UU Animal Chaplain Elizabeth DeCoux is available to provide support to any BBUUC member grieving the death of an animal, whether the loss is recent, many years ago, or anticipated. She is also available to attend an animal’s euthanasia within Duval County and to provide a ceremony celebrating an animal’s life. Her email is firstname.lastname@example.org.
It is natural that humans experience grief at the death of an animal. Many animals, in fact, mourn the death of a human in the family. For example, when Edinburgh Night Watchman John Gray died in 1858, his faithful dog Bobby stayed close to Gray’s grave until his own death of cancer of the jaw 14 years later. Over the years, gravediggers and church workers gave Bobby food and water. A malcontent who lived in the neighborhood complained that an unlicensed dog should not be allowed in the kirkyard. The Lord Provost of Edinburth, William Chambers, intervened on Bobby’s behalf. Chambers, who was also a director of the Scottish Society for the Prevention of Cruelty to Animals, paid for Bobby’s license and purchased a collar for him, which can be seen in the Museum of Edinburgh.

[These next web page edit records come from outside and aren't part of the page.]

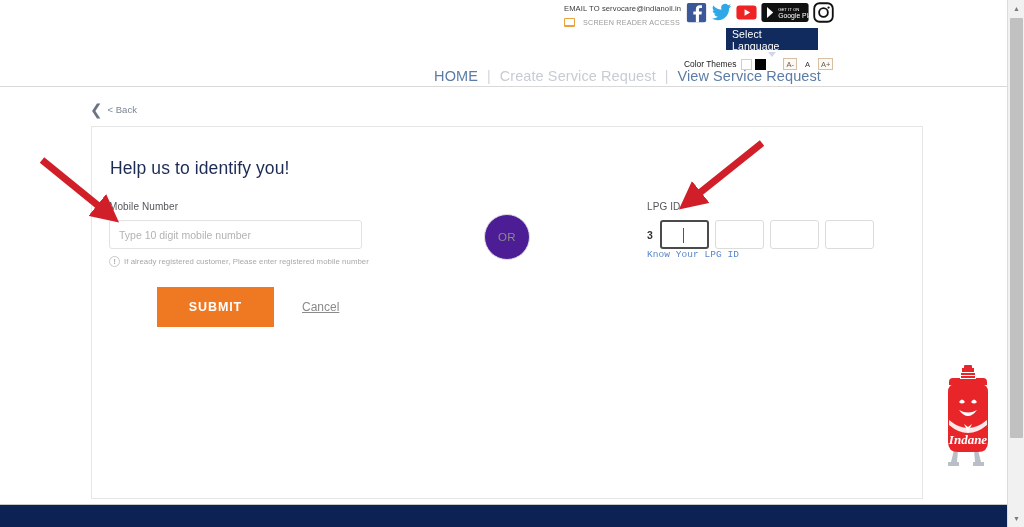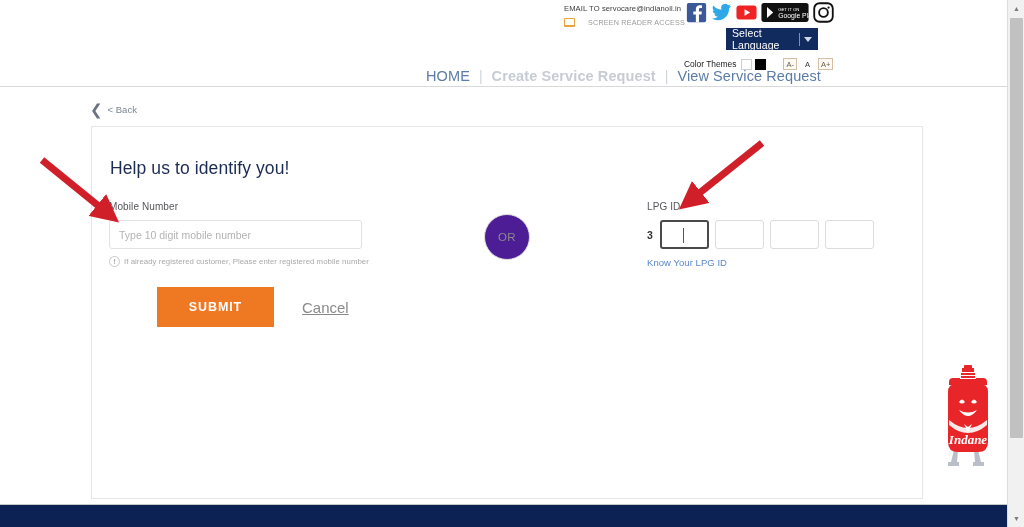"SCREEN READER ACCESS" .sra-line { gap: 13px -> 8px }
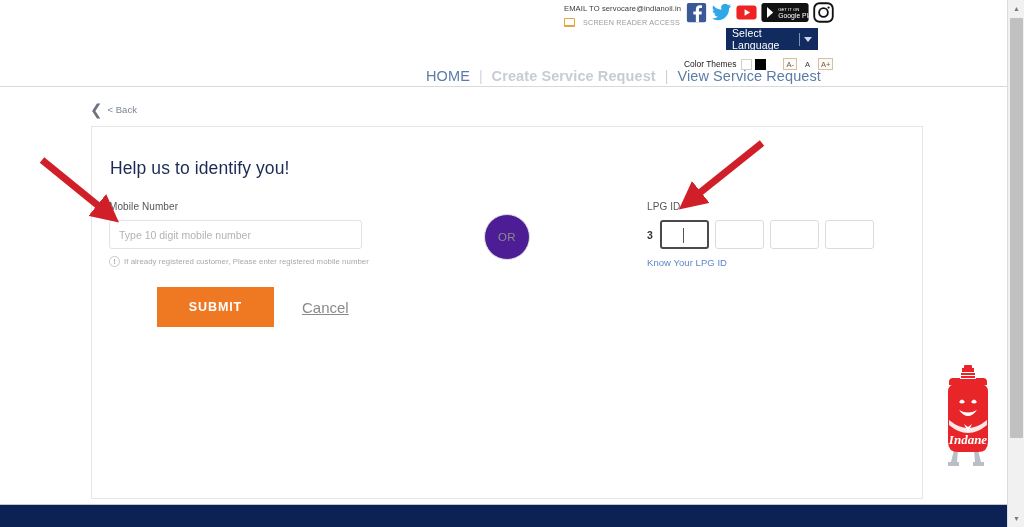"Select Language" .lang-btn { flex-direction: none -> column }
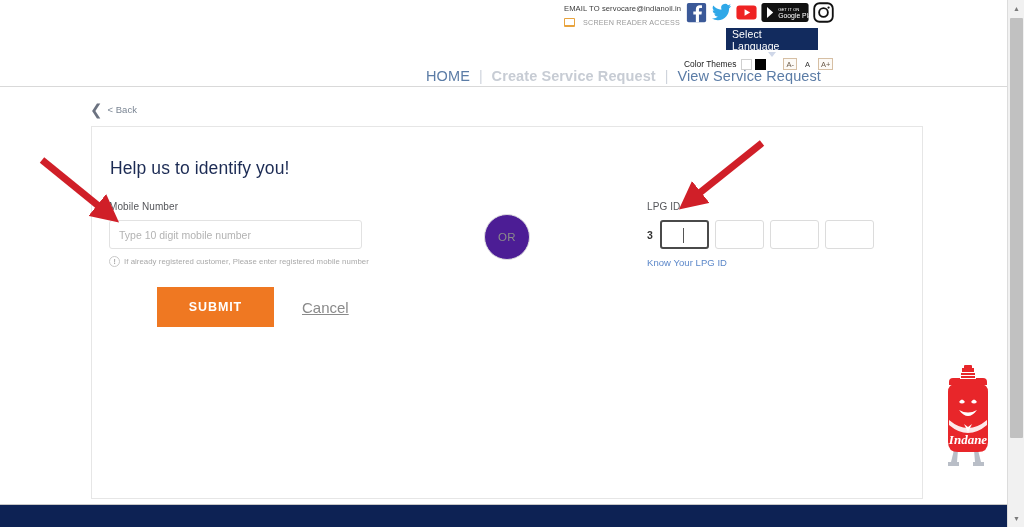"Create Service Request" .navlink.faded { font-weight: bold -> none }
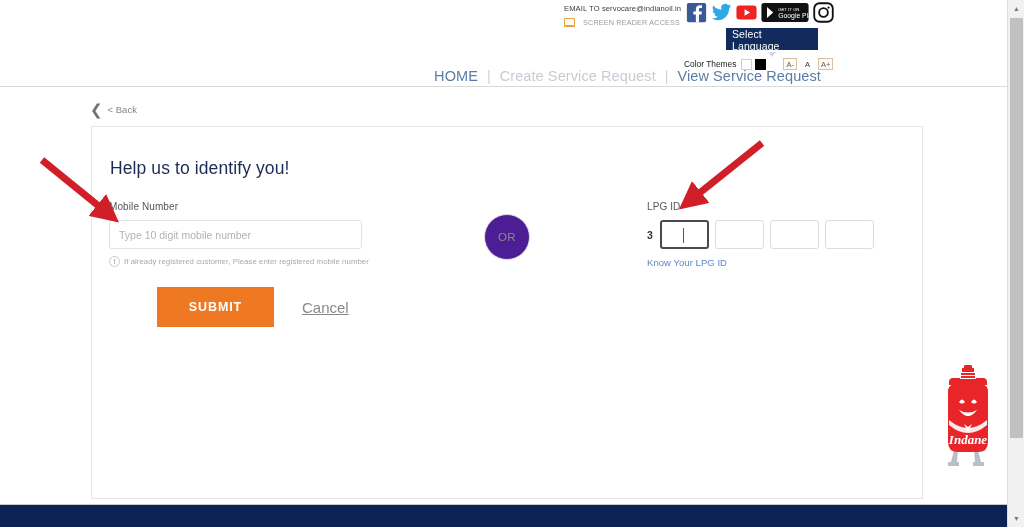"Know Your LPG ID" .lpg-link { font-family: none -> Liberation Mono, monospace; margin-top: 8px -> none }
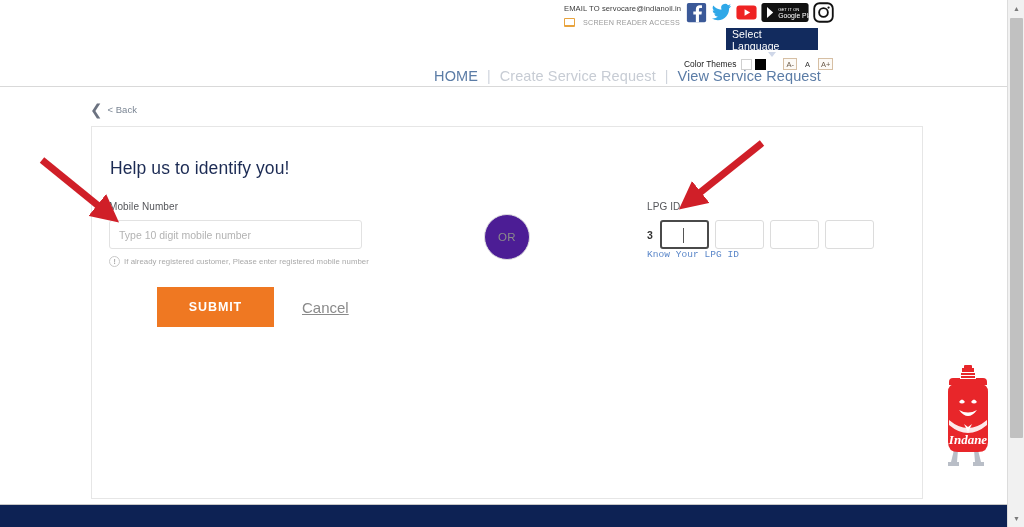"Cancel" .cancel-link { font-size: 15px -> 12px }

The moniker Greyfriar’s Bobby is not related to the surname of Bobby’s owner John Gray. Instead, Greyfriar’s is the name of the church, or “kirk” with adjacent kirkyard in Oldtown Edinburgh. Bobby’s grave is just inside the kirkyard gate, near John Gray’s grave. Visitors to Grayfriar’s Kirkyard can see a monument to Bobby outside the gate. They can also go into the kirkyard and visit the graves of John Gray and his faithful dog Bobby.